CAUSE NO. 1:11CV124 LG-RHW
CHEVRON USA, INC.
DEFENDANT
MEMORANDUM OPINION AND ORDER
GRANTING MOTION FOR SUMMARY JUDGMENT
BEFORE THE COURT is the Motion for Summary Judgment [27] filed by
Chevron USA, Inc. The Plaintiff has responded in opposition, and Chevron has
replied. After due consideration of the submissions and the relevant law, it is the
Court’s opinion that there is no question of material fact for the jury in regard to
Plaintiff’s retaliation claim. The Motion will therefore be granted and the
retaliation claim dismissed.
THE ALLEGATIONS OF THE COMPLAINT
Plaintiff Todd Ion worked as a lab chemist at the Chevron Pascagoula
Refinery beginning in November 2006. He was suspended for five days for alleged
performance reasons, and was to return on Monday, March 23, 2009. On the Friday
prior to his scheduled Monday return, he contacted Chevron’s Employee Assistance
Program. He was referred to a licensed professional counselor, who saw him the
next day. Ion alleges he informed his supervisor on the day scheduled for his return
that he was under the care of a counselor and would be taking leave for more than
three days because of “emotional, financial and psychological stressors in [his]

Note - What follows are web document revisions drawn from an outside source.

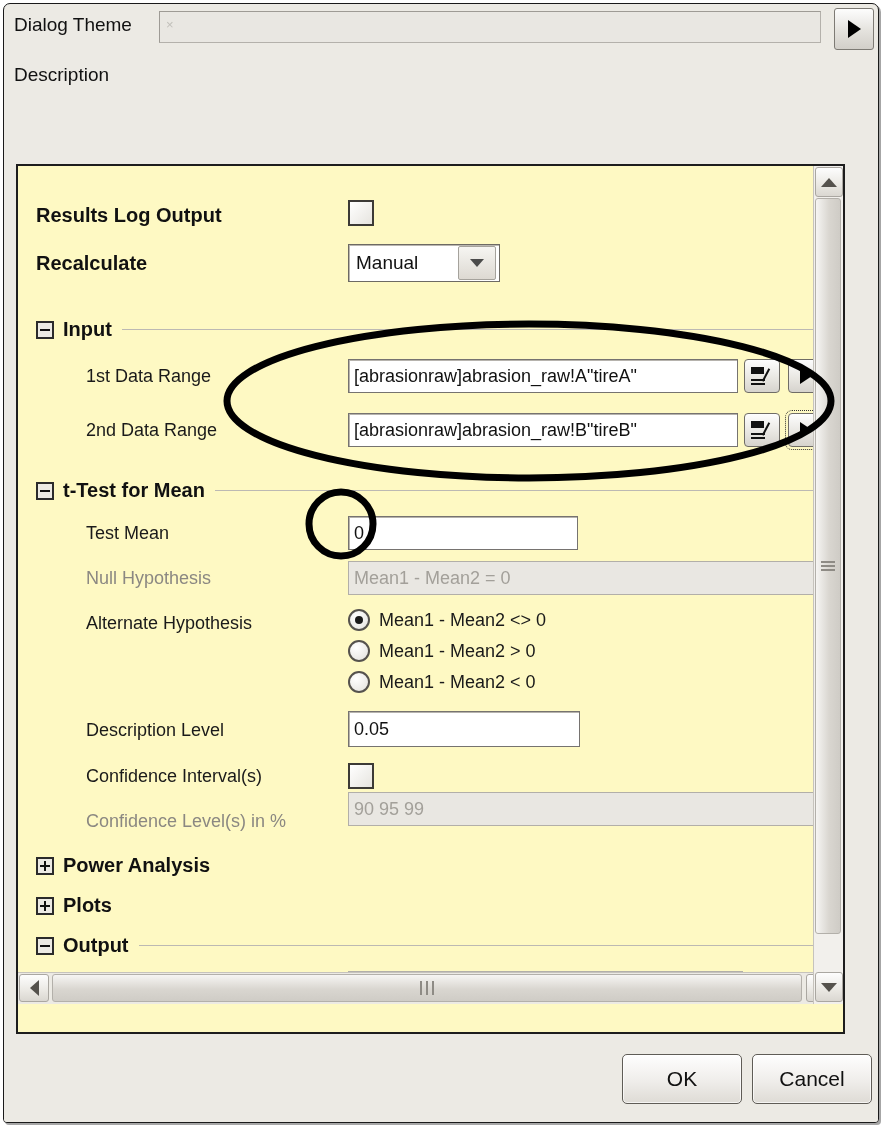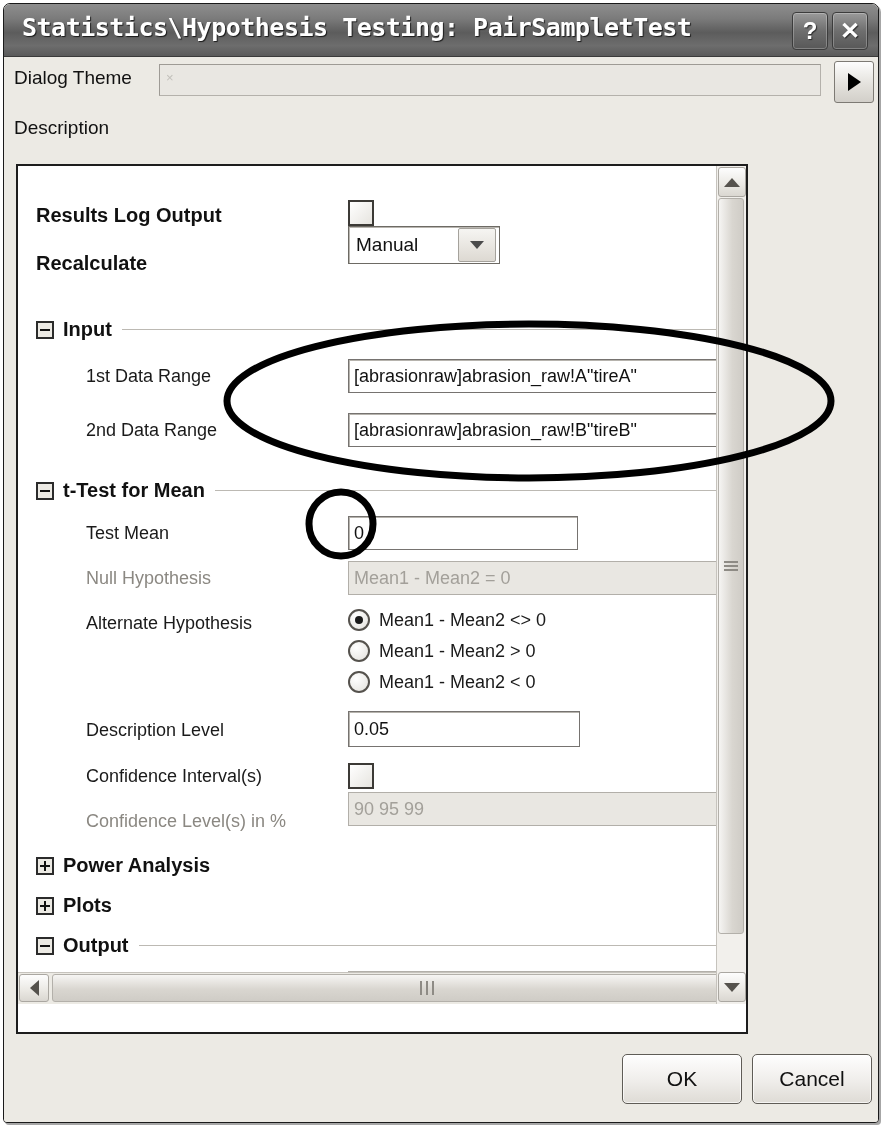"Statistics\Hypothesis Testing:" div.titlebar { html: <div> <div>Statistics\Hypothesis Testing: PairSampletTest</div> <div> <div>?</div> <div>✕</div> </div> </div> -> none }
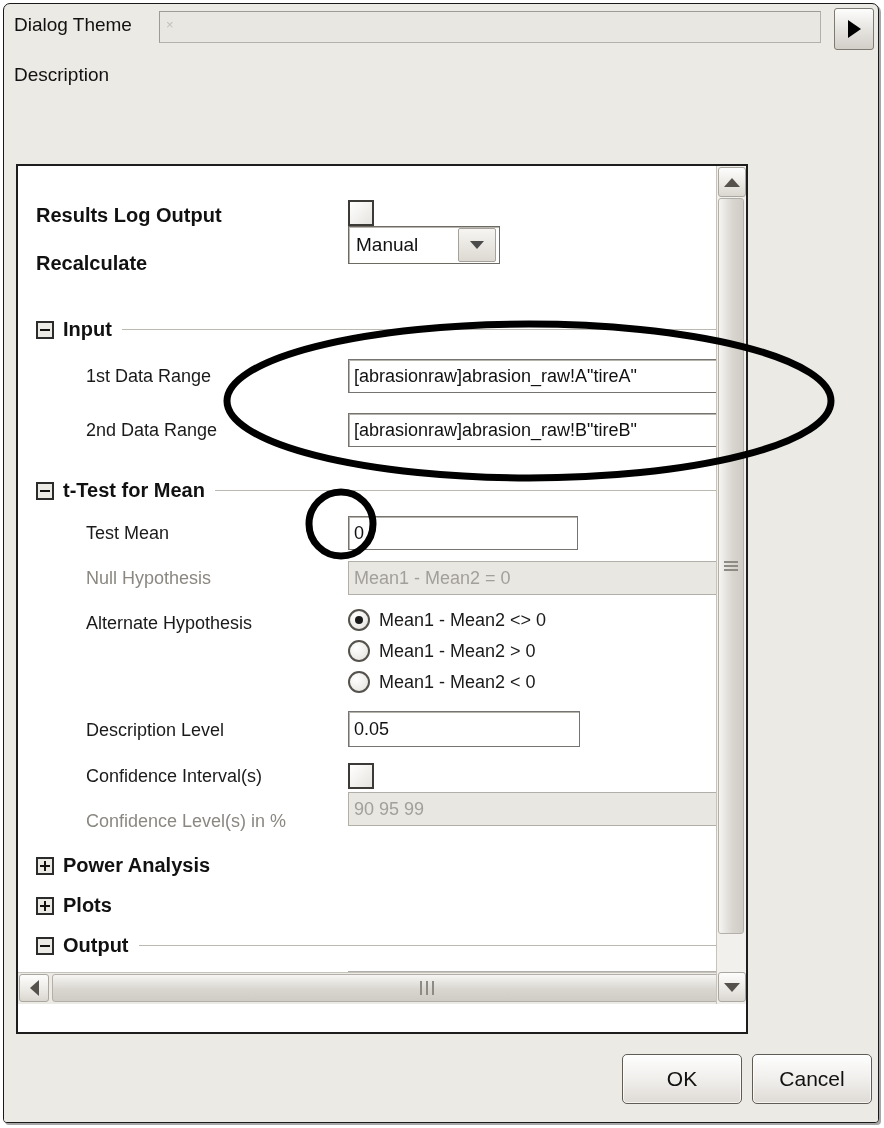"Results Log Output" .panel { background: #ffffff -> #fef9c3; width: 732px -> 829px }
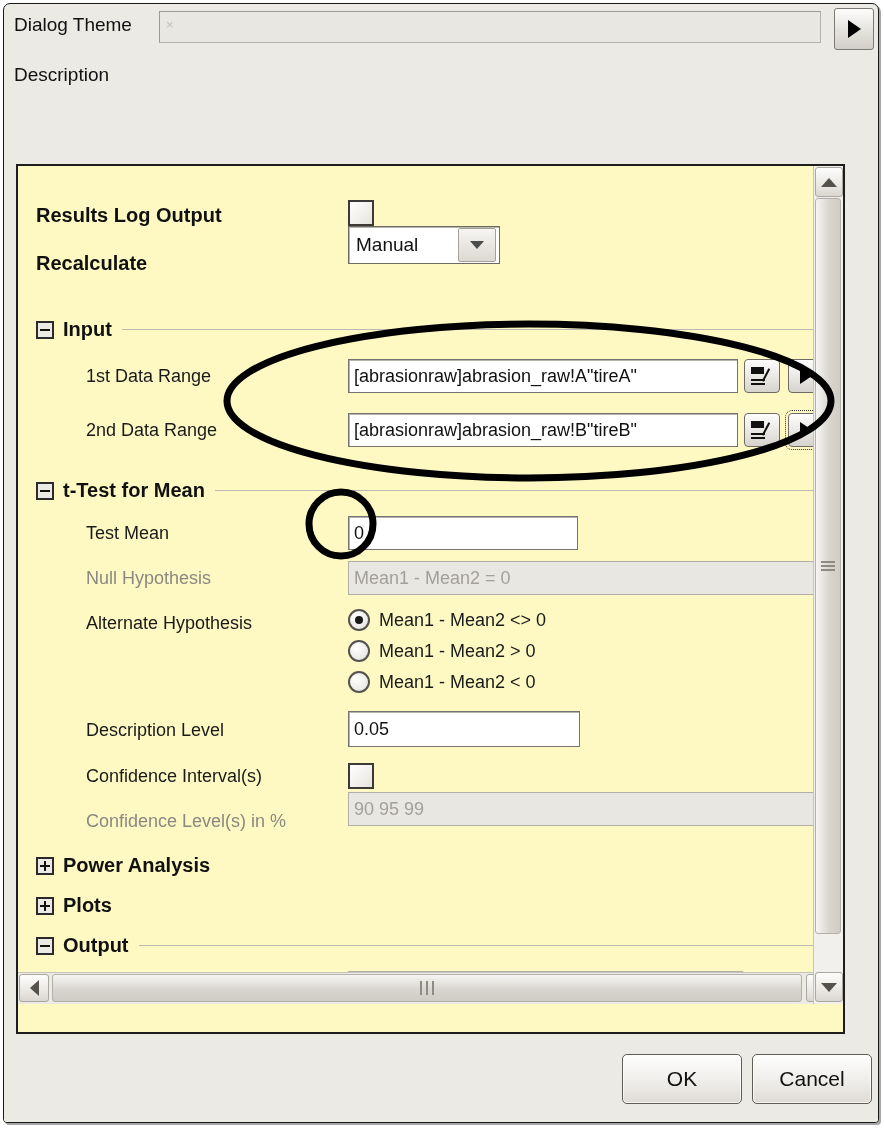"Manual" div.combo { top: 60px -> 78px }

personal and family life.” He alleges he submitted certification of his need for leave
to Chevron, and that the information he provided was sufficient for Chevron to
designate his request for leave as qualifying for the FMLA. Chevron terminated his
employment on April 2, 2009. He contends that his termination was based on
having taken FMLA leave, interfered with his right to take FMLA leave and be
reinstated on his return, and “was a willful, wanton violation of his rights to FMLA
leave.” (Compl. 2 (¶15-17), ECF No. 1).
THE MOTION FOR SUMMARY JUDGMENT
Chevron has moved for summary judgment, arguing that Ion has made one
claim - for retaliation claim under the FMLA - and that claim cannot survive its
legitimate, nondiscriminatory reasons for terminating him. The parties disagree
about the scope of Ion’s FMLA claims, as he contends he has made substantive
interference and discrimination claims in addition to the retaliation claim.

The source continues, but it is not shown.